Я отпил остывший чай и попытался собрать разбегающиеся мысли.
— Что с «Планом «Б»?
— Полковник Слащев ожидает сигнала к началу операции. Его люди полностью готовы. Это касается и отряда, прибывшего на место ранее.
— Хорошо. Что еще у нас?
Палицын с готовностью продолжил доклад.
— Сегодня пришло сообщение о мятеже в словацком полку Гонведа.
— 67-й полк?
— Не только, Государь. Только что пришло сообщение, что при попытке разоружения поднял мятеж еще и 71-й пехотный полк, который войдя в отношения с итальянским командованием, согласился сдаться на условиях сохранения оружия и включения этого полка в состав Словацкого корпуса, который формируется на нашем фронте.
— Интересно. И что итальянцы?
— Насколько я могу судить, такой поворот стал для них полной неожиданностью, и они сейчас решают, что с этим делать. Войска на этом участке фронта к наступлению не готовы и, максимум что они могут сделать, это попытаться занять оставляемые словаками позиции. Но там, ясное дело, конфигурация обороны предусматривает совсем иное направление, а значит, потребуется перестройка всей системы.

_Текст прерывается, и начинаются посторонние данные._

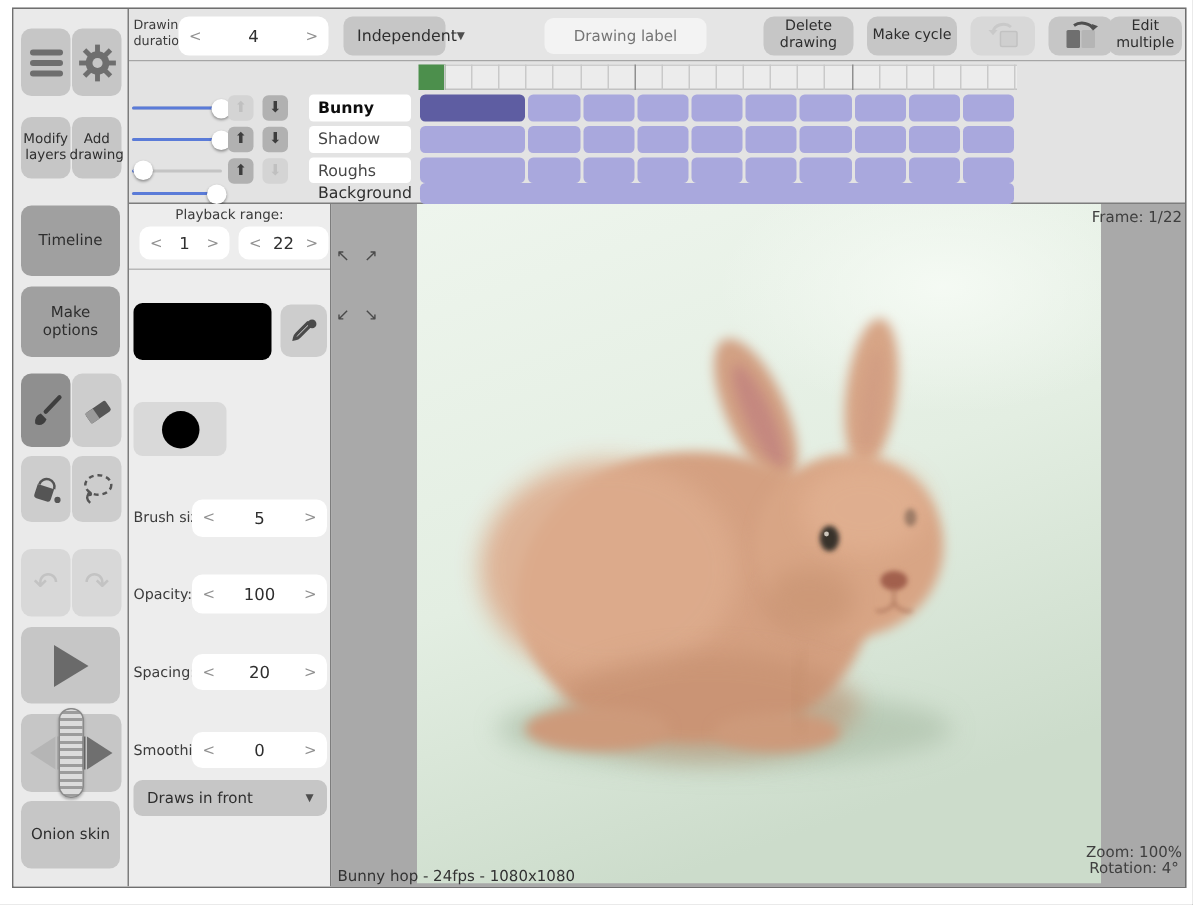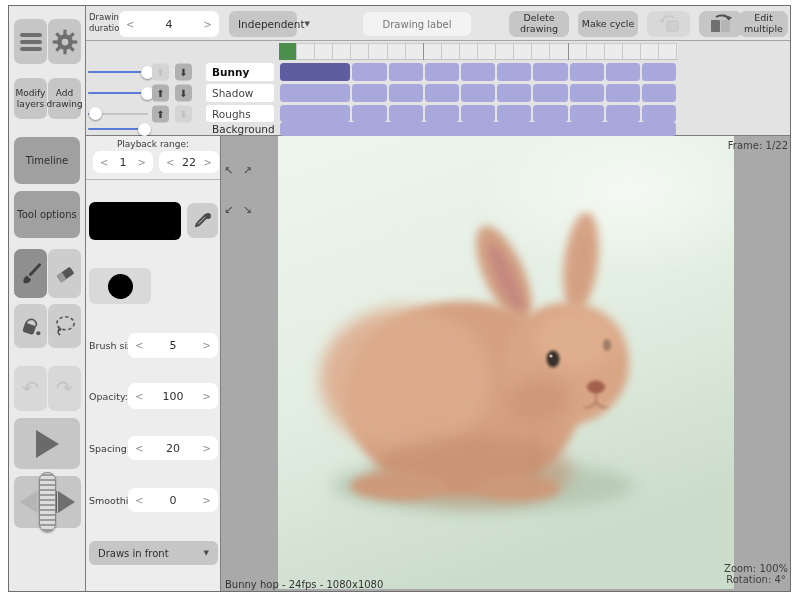--- a/index.html
+++ b/index.html
@@ -94,21 +94,21 @@
       <span>Modify layers</span>
     </div>
     <div class="abs btn" style="left:39px;top:72px;width:33px;height:41px;font-size:9px;">
       <span>Add drawing</span>
     </div>
 
     <div class="abs btn dark" style="left:5px;top:131px;width:66px;height:47px;font-size:10px;">
       <span>Timeline</span>
     </div>
     <div class="abs btn dark" style="left:5px;top:185px;width:66px;height:47px;font-size:10px;">
-      <span>Tool options</span>
+      <span>Make options</span>
     </div>
 
     <div class="abs tile sel" style="left:5px;top:243px;width:33px;height:49px;">
       <svg width="26" height="26" viewBox="0 0 24 24">
         <path d="M20 3.5 L11.5 12.5" stroke="#3f3f3f" stroke-width="2.6" stroke-linecap="round"></path>
         <path d="M5 19.5 q-0.5 -4.5 3.5 -6 l3.5 3.5 q-1.5 4 -5.5 3.5 q-1.2 -0.2 -1.5 -1 z" fill="#3f3f3f"></path>
       </svg>
     </div>
     <div class="abs tile" style="left:39px;top:243px;width:33px;height:49px;">
       <svg width="26" height="26" viewBox="0 0 24 24">
@@ -153,20 +153,23 @@
       </div>
     </div>
     <div class="abs btn" style="left:39px;top:470px;width:33px;height:52px;">
       <div style="display:flex;align-items:center;">
         <div style="width:3px;height:22px;background:#6f6f6f;margin-right:1px;"></div>
         <div style="width:0;height:0;border-top:11px solid transparent;border-bottom:11px solid transparent;border-left:17px solid #6f6f6f;"></div>
       </div>
     </div>
     <div class="abs scrubber" style="top:466px;height:60px;"></div>
 
+    <div class="abs btn" style="left:5px;top:528px;width:66px;height:45px;font-size:10px;">
+      <span>Onion skin</span>
+    </div>
   </div>
 
   <div class="abs topbar">
     <div class="abs lbl" style="left:3px;top:6px;width:34px;font-size:8.5px;text-align:center;line-height:1.25;">Drawing duration:</div>
     <div class="abs stepper" style="left:33px;top:5px;width:100px;height:26px;">
       <span class="chev">&lt;</span>
       <span>4</span>
       <span class="chev">&gt;</span>
     </div>
     <div class="abs ddown" style="left:143px;top:5px;width:68px;height:26px;">
@@ -350,21 +353,21 @@
       <span class="chev">&gt;</span>
     </div>
 
     <div class="abs lbl" style="left:3px;top:352px;height:24px;display:flex;align-items:center;font-size:9.5px;">Smoothing:</div>
     <div class="abs stepper" style="left:42px;top:352px;width:90px;height:24px;">
       <span class="chev">&lt;</span>
       <span>0</span>
       <span class="chev">&gt;</span>
     </div>
 
-    <div class="abs ddown" style="left:3px;top:405px;width:129px;height:24px;gap:20px;">
+    <div class="abs ddown" style="left:3px;top:384px;width:129px;height:24px;gap:20px;">
       <span>Draws in front</span>
       <span class="caret">▼</span>
     </div>
   </div>
 
   <div class="abs viewport">
     <div class="abs" style="left:57px;top:0;width:456px;height:453px;">
       <svg width="456" height="453" viewBox="0 0 456 453">
         <defs>
           <filter id="b8" x="-60%" y="-60%" width="220%" height="220%">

— Я правильно понимаю, что путь на Истрию открыт?
Палицын кивнул.
— Да, можно и так сказать, Государь. Но сил у итальянцев нет. Все, что только возможно, задействовано во Франции. Да еще и итальянские территории в Швейцарии потребовали дополнительных войск. Так что, без ослабления на других участках фронта, Италия в данный момент наступать не способна.
— Прелестно. Мы можем организовать взаимодействие этого полка со Словацким корпусом?

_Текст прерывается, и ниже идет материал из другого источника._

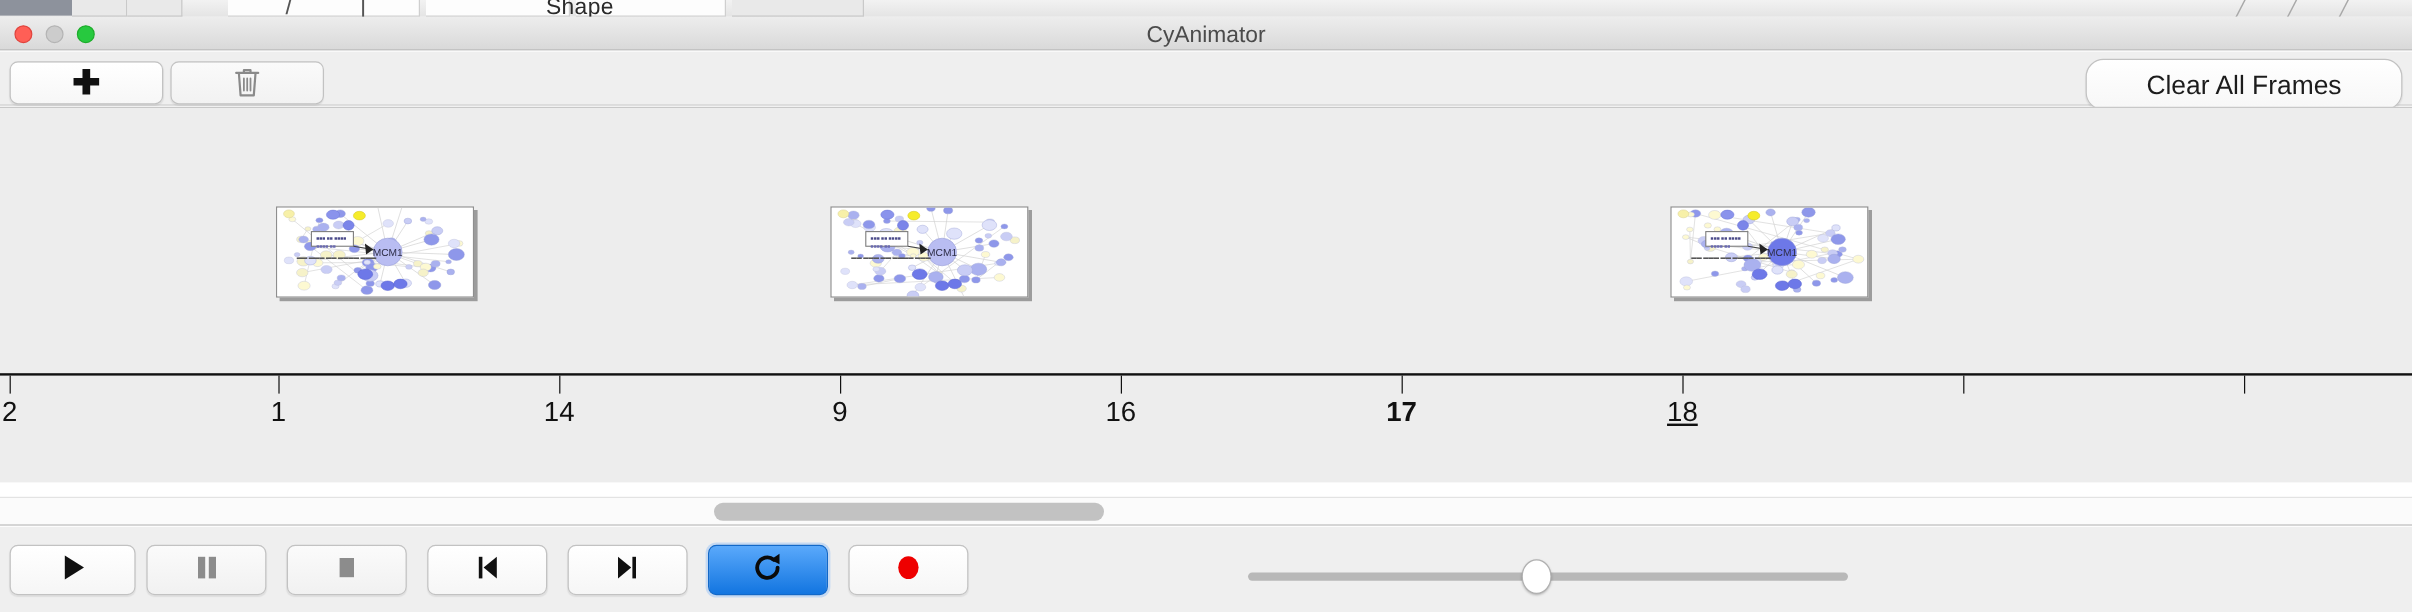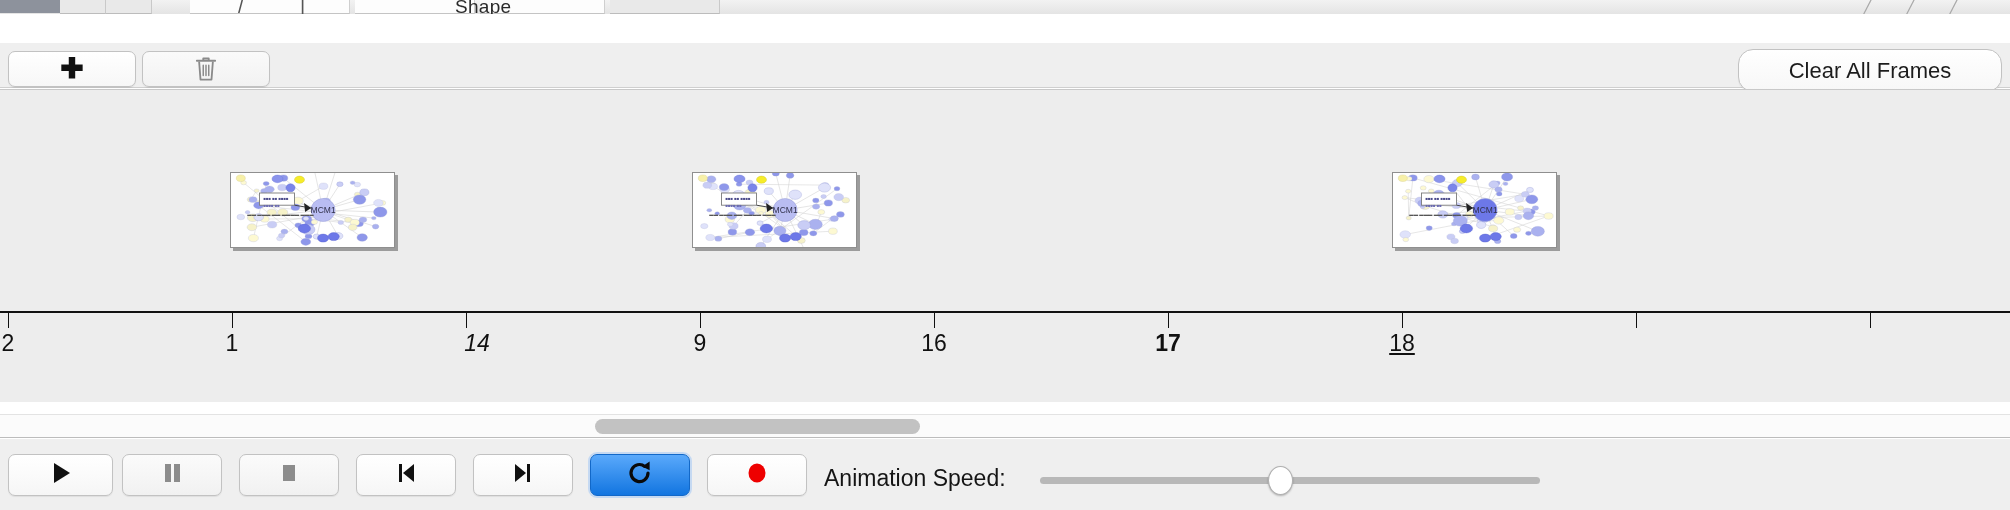--- a/index.html
+++ b/index.html
@@ -157,20 +157,28 @@
     <div class="bg-white" style="left:190px; width:160px;"></div>
     <div class="bg-white" style="left:355px; width:120px;"></div>
     <div class="bg-white" style="left:480px; width:125px;"></div>
     <div class="bg-chip" style="left:610px; width:110px;"></div>
     <div class="bg-glyph" style="left:238px; top:-5px;">/</div>
     <div class="bg-glyph" style="left:300px; top:-5px;">|</div>
     <span class="bg-text" style="left:455px;">Shape</span>
     <div class="bg-arrows">╱╱╱</div>
   </div>
 
+  <div class="titlebar">
+    <div class="traffic">
+      <div class="dot red"></div>
+      <div class="dot yellow"></div>
+      <div class="dot green"></div>
+    </div>
+    <div class="win-title">CyAnimator</div>
+  </div>
 
   <div class="toolbar">
     <div class="btn" id="add-frame-btn">
       <span class="plus-icon">✚</span>
     </div>
     <div class="btn flat" id="del-frame-btn">
       <svg class="trash-icon" viewBox="0 0 24 28">
         <path d="M2 5 H22" stroke="#8a8a8a" stroke-width="2" fill="none" stroke-linecap="round"></path>
         <path d="M9 5 V2.5 H15 V5" stroke="#8a8a8a" stroke-width="2" fill="none" stroke-linejoin="round"></path>
         <path d="M4.5 6 L6 25.5 H18 L19.5 6" stroke="#8a8a8a" stroke-width="2" fill="none" stroke-linejoin="round"></path>
@@ -528,21 +536,21 @@
         </div>
       </div>
 
     <div class="axis"></div>
     <div id="ticks">
         <div class="tick" style="left: 8px;"></div>
         <div class="tick-label" style="left: 8px;">2</div>
         <div class="tick" style="left: 232px;"></div>
         <div class="tick-label" style="left: 232px;">1</div>
         <div class="tick" style="left: 466px;"></div>
-        <div class="tick-label" style="left: 477px; font-style: italic;">14</div>
+        <div class="tick-label" style="left: 466px;">14</div>
         <div class="tick" style="left: 700px;"></div>
         <div class="tick-label" style="left: 700px;">9</div>
         <div class="tick" style="left: 934px;"></div>
         <div class="tick-label" style="left: 934px;">16</div>
         <div class="tick" style="left: 1168px;"></div>
         <div class="tick-label" style="left: 1168px; font-weight: bold;">17</div>
         <div class="tick" style="left: 1402px;"></div>
         <div class="tick-label" style="left: 1402px; text-decoration: underline;">18</div>
         <div class="tick" style="left: 1636px;"></div>
         <div class="tick" style="left: 1870px;"></div>
@@ -589,18 +597,17 @@
               <path d="M22 14 a8.5 8.5 0 1 1 -3.2 -6.6" stroke="#0a0a0a" stroke-width="3.2" fill="none" stroke-linecap="round"></path>
               <polygon points="23.6,2.5 23.6,11.2 16.2,7.4" fill="#0a0a0a"></polygon>
             </svg></span>
         </div>
         <div class="cbtn" style="left: 707px; width: 100px;">
           <span><svg width="26" height="26" viewBox="0 0 26 26">
               <ellipse cx="13" cy="13" rx="8.5" ry="9.5" fill="#ee0000"></ellipse>
             </svg></span>
         </div>
       </div>
-    <div class="speed-label" id="speed-label" style="left: 824px;">Animation Speed:</div>
     <div class="slider" id="speed-slider" style="left: 1040px; width: 500px;"></div>
     <div class="slider-thumb" id="speed-thumb" style="left: 1268px;"></div>
   </div>
 
 </div>
 
 </body></html>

— Это возможно, Государь. Но все же я бы не рассчитывал на то, что этот полк пойдет в наступление на Истрию.
— А нам этого и не нужно, генерал. Своими новыми землями итальянцы пусть занимаются сами, мы не будем для них таскать каштаны из огня. Но иметь там силу, на которую мы, пусть и косвенно, но имеем некоторое влияние, как мне представляется, будет совершенно не лишним. Особенно в преддверии вступления корпуса в дело.
— Да, Государь.
* * *
ПАРИЖ. ФРАНЦУЗСКОЕ ГОСУДАРСТВО. Ночь на 12 (25) июля 1917 года.
Мостовский смотрел в тьму Парижа. Лишь кое-где что-то догорало, что не успело выгореть с момента окончания вечернего обстрела. Вообще, эти обстрелы уже превратились в некий ритуал, не имеющий конкретной цели и ведущийся лишь потому, что так уж сложилось. Утром и вечером германская артиллерия укладывала снаряд за снарядом в западную часть города, который оставался под контролем союзников, вообще не ставя перед собой каких-то задач, кроме причинения Парижу максимального ущерба и тотальных разрушений.